• [Exercise goal] With the line containing "[201,1092,215,1105] 1. ->" as the start and the line containing "[513,1121,564,1140] [68,1153,392,1173] 2.只有get方法就是只读，只有set方法就是只写" as the end, transcribe that span of the entries below exactly, including both.

Top of Provided material

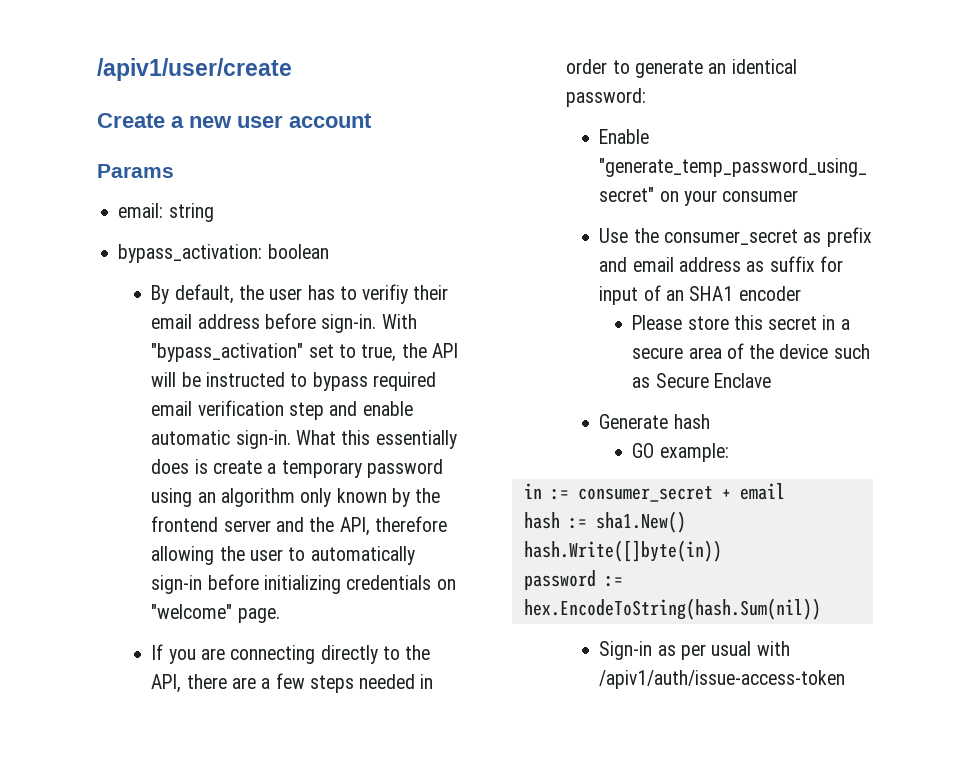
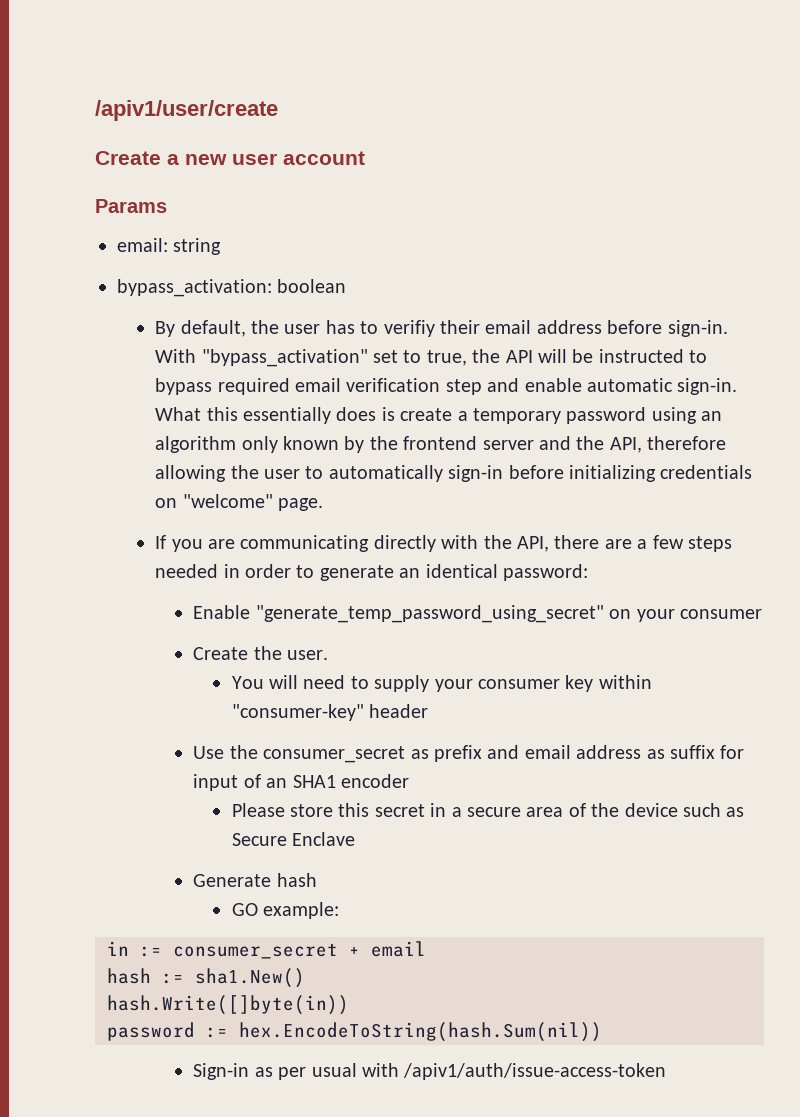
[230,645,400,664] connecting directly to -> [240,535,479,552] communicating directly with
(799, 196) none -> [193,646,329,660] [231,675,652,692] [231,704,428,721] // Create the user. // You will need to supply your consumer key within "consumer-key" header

Bottom of Provided material
Top of Provided material

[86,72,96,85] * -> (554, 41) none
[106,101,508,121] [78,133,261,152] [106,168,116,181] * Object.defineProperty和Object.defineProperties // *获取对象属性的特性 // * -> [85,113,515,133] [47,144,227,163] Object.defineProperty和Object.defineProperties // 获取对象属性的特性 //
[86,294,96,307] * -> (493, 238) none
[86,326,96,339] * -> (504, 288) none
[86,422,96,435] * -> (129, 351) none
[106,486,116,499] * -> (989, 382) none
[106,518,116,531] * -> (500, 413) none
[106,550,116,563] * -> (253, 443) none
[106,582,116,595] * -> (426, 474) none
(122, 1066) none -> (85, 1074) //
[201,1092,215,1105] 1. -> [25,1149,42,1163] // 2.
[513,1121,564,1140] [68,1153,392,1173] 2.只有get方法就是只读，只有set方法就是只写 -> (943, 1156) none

Bottom of Provided material

• [Problem solution]
[201,1092,215,1105] 1. -> [25,1149,42,1163] // 2.
[513,1121,564,1140] [68,1153,392,1173] 2.只有get方法就是只读，只有set方法就是只写 -> (943, 1156) none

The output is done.